眼下の一同を見渡して、ケネルがおもむろに切り出した。
「あんたら興行組の手を借りたい。先日の敵襲は周知と思うが、あいにく人員が出払っている。本件は、統領代理の意向でもあるので、ぜひとも協力願いたい」
「というわけだ」
ぱんぱん、ローイが手を叩き、そつない笑顔で一同を見た。
「俺らは以降、この大将の指揮下に入る。御大自らこうして出向いてくれたんだ。ここはひとつ、こころよく協力しようじゃないか! な、みんな、よろしく頼むな!」
天幕群の出口へ歩きつつ、エレーンはるんるん首を振る。
「ローイってほんと、いい人よね~! みんなもとっても明るくて! 遊民の人があんなに気さくで親切だなんて、あたし、ちーっとも知らなかったわあ!」
「──あいつらは口が上手いんだ。チヤホヤされたくらいで、いい気になるな」
横を行くケネルはしかめっ面。
彼はたいそう不機嫌だ。あの後ローイに捕まって、散々話を聞かされたから。実のない話を延々と。
だが、頼みごとをした手前、ケネルも無下にはできなかった模様。
荒んだケネルを盗み見て、エレーンはやれやれと肩をすくめる。
「なによケネルってば、すねちゃって。自分のウケが良くなかったもんだからー」
ぎろり、とケネルが振り向いた。
「お前みたいに浮わっついたのが一番危ないんだ! 今がどんな時だか分かっているのか! へらへらしてて、おっ死んだって知らないぞ!」
「──あっ、でもでも? それに引きかえ、なんでかな~」
話の流れは全面無視で、エレーンは上目使いで首をかしげる。
「ケネルたちって、なんか遊民っぽくなくない? みんなみたいに派手じゃないし、陽気じゃないし、むしろ暗いし」
「あんな極楽とんぼと一緒にするなっ!」
ついにケネルが怒鳴りつけた。
地面を踏んづけ、ずんずん歩く。
エレーンは鼻歌でその背に続いた。
今日は良い一日だった。みんな笑顔で迎えてくれたし、たっぷり褒めてもらえたし、いつも怖い仏頂面の、あわてた顔も見られたし。
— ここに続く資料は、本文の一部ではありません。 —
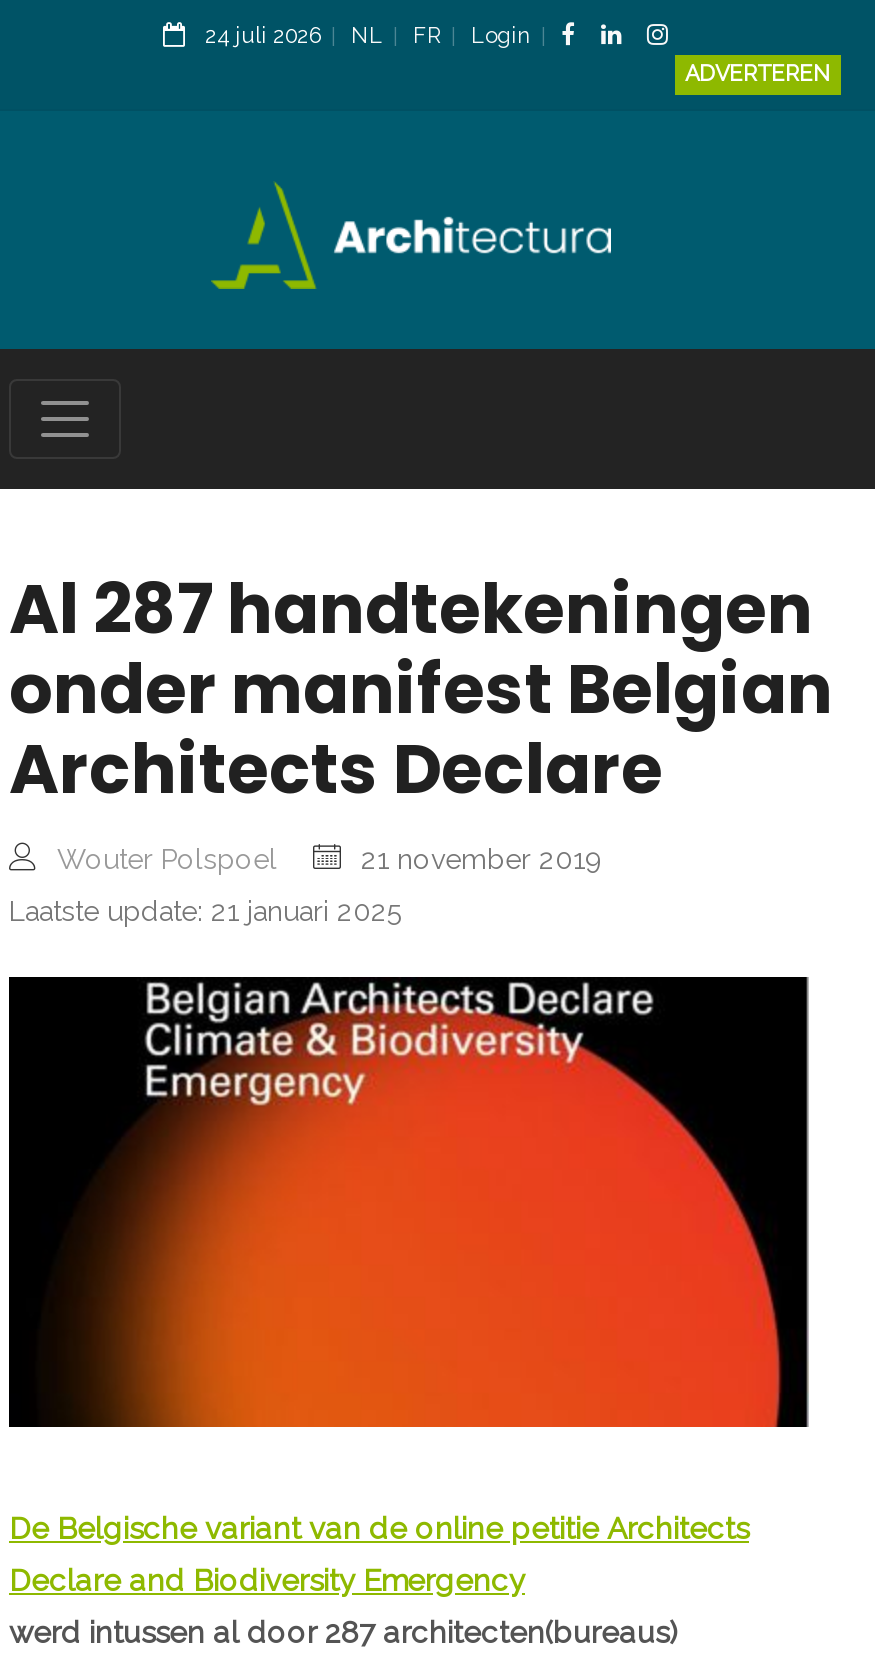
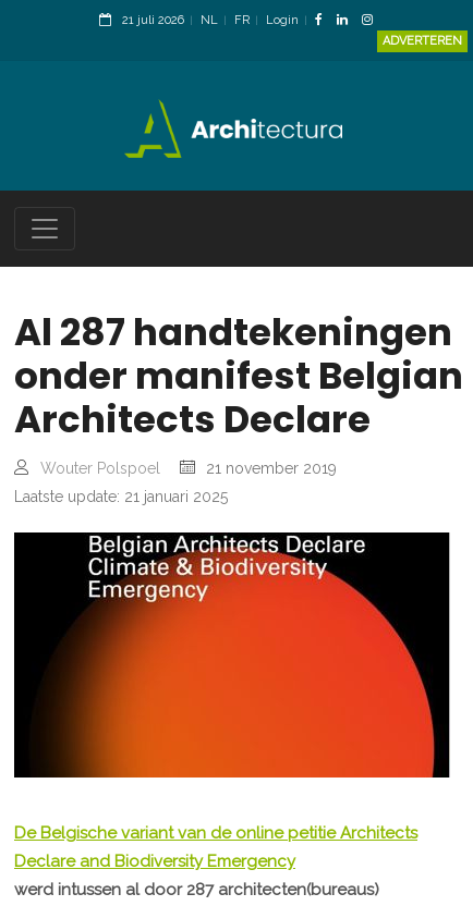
[205,23,531,49] 24 juli 2026 NL FR Login -> [122,13,298,27] 21 juli 2026 NL FR Login

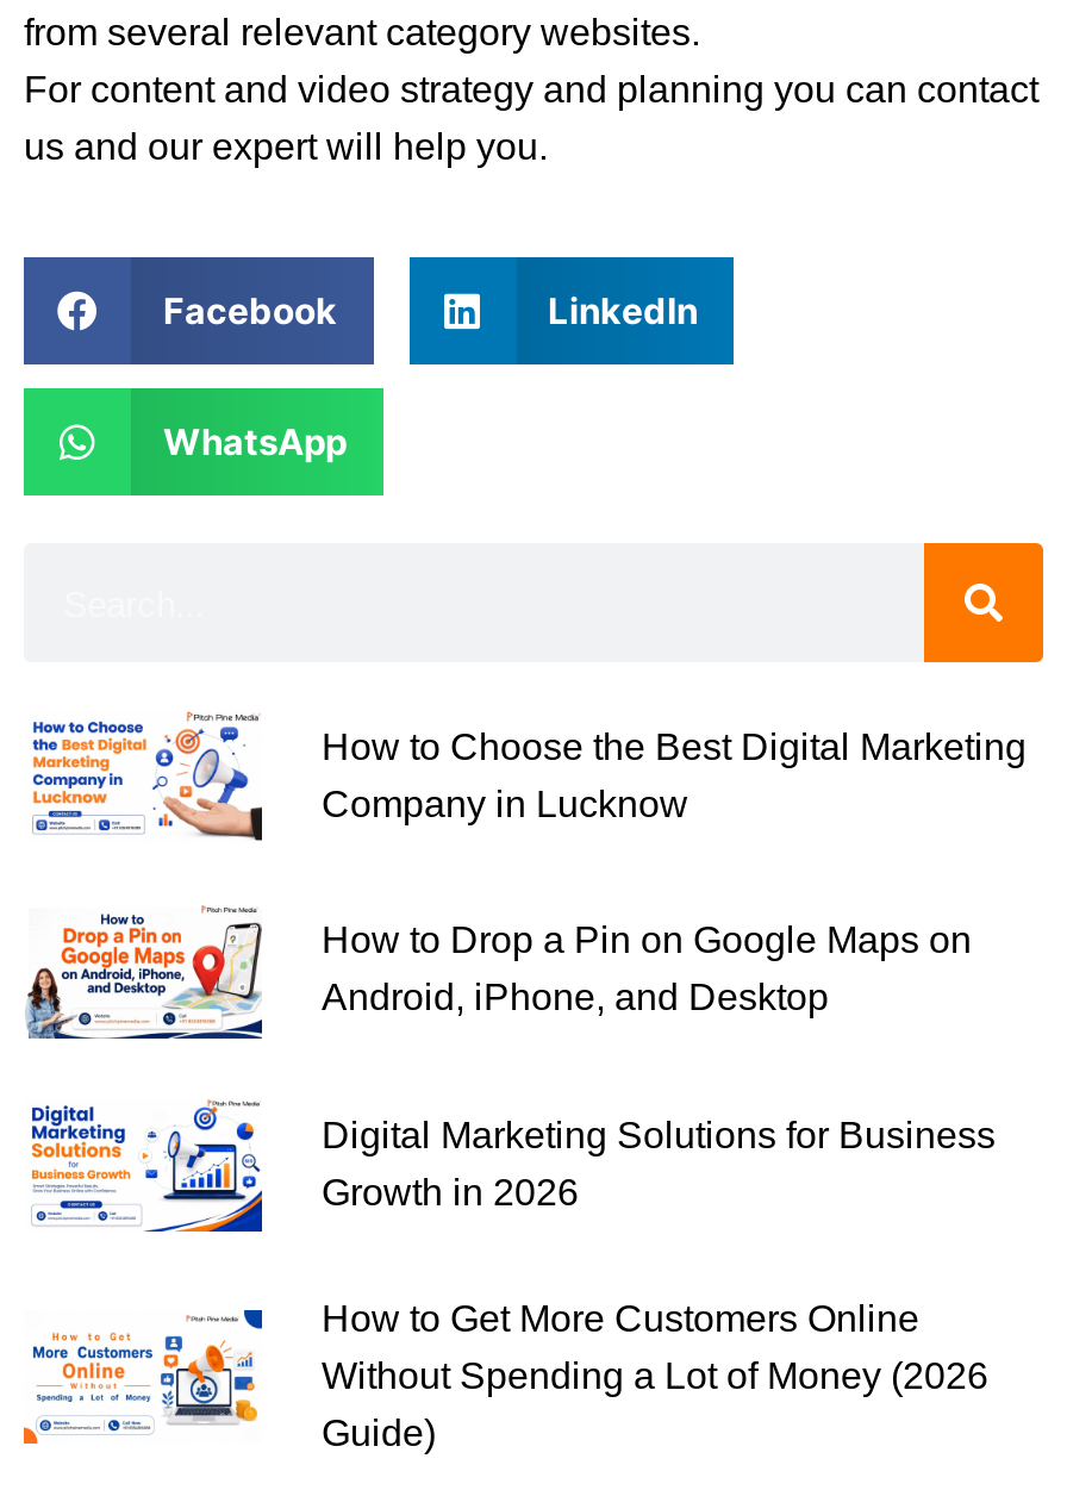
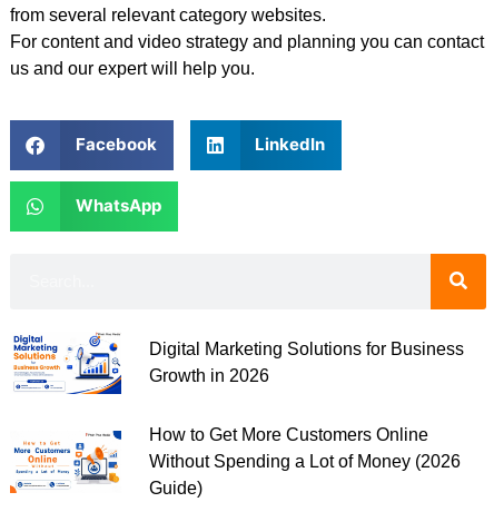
[31,710,1027,1018] [image] | How to Choose the Best Digital Marketing | Company in Lucknow | How to Drop a Pin on Google Maps on | Android, iPhone, and Desktop -> none
[26,905,264,1041] [image] -> none

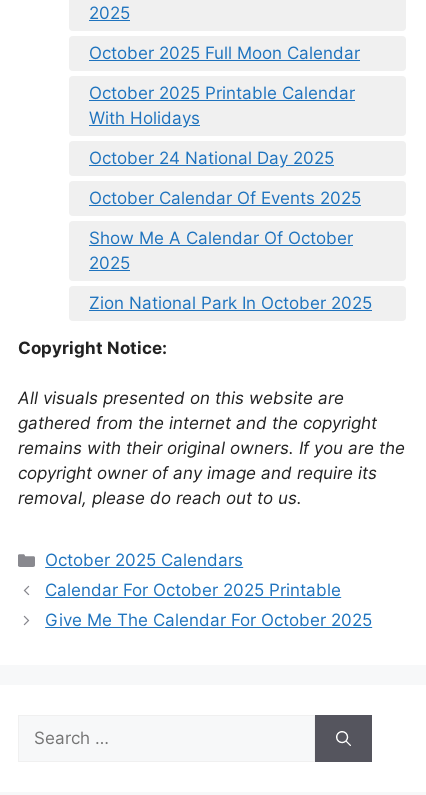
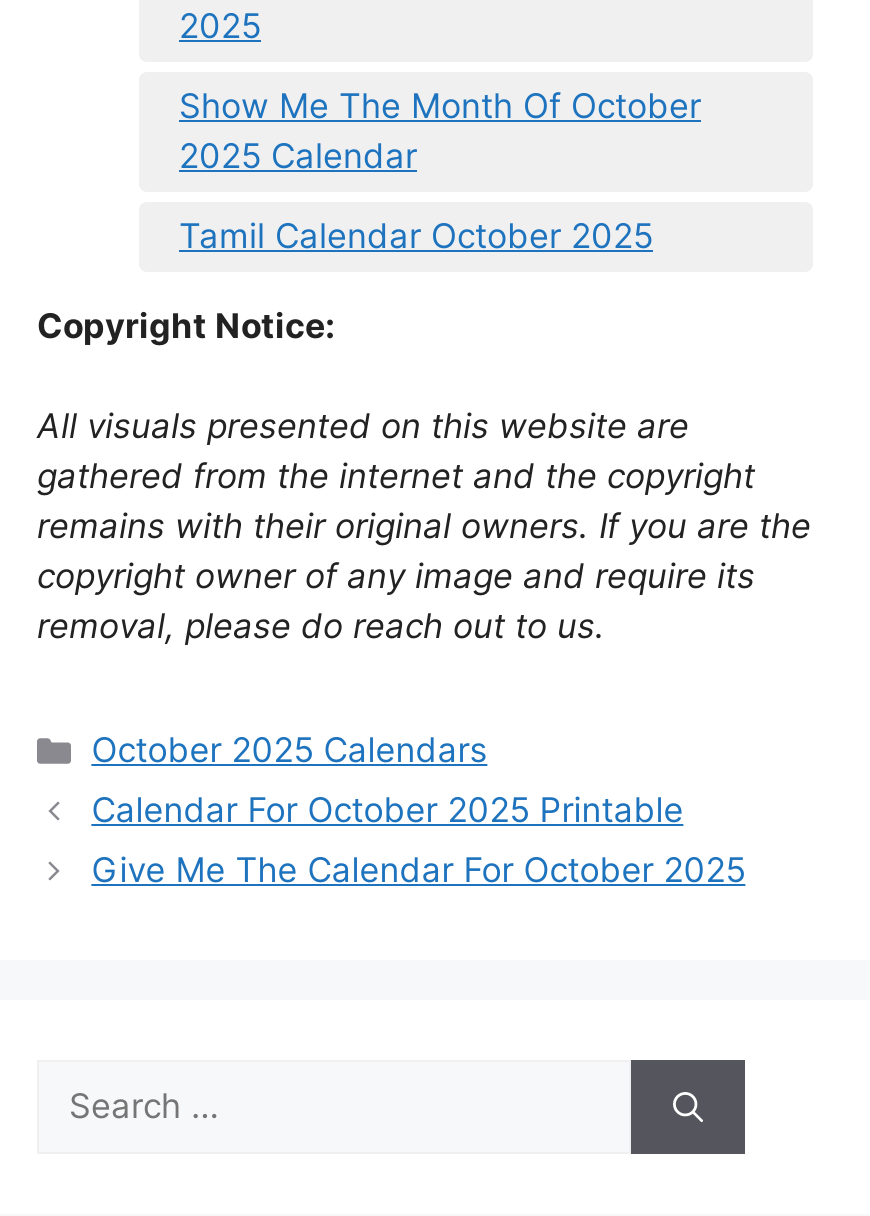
[89,43,372,313] October 2025 Full Moon Calendar | October 2025 Printable Calendar | With Holidays | October 24 National Day 2025 | October Calendar Of Events 2025 | Show Me A Calendar Of October | 2025 | Zion National Park In October 2025 -> [179,86,701,256] Show Me The Month Of October | 2025 Calendar | Tamil Calendar October 2025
ケネルとたくさん喋れたし。
小首をかしげて、くふふ、と笑う。
(これで、なんとかなった、かな……)
後半、雲行きが怪しくなったが、ローイの機転で協力は得られた。
頼みの綱の傭兵たちも、ケネルが率いてくれるはず。
──けれど、
胸のざわめきに唇を噛み、エレーンは薄青い空を仰ぐ。
そして、非協力的な貴族たち、動揺しきりの住民たちと、不安な要素をかかえながらも、侵攻軍との開戦の時は刻一刻と迫っていた。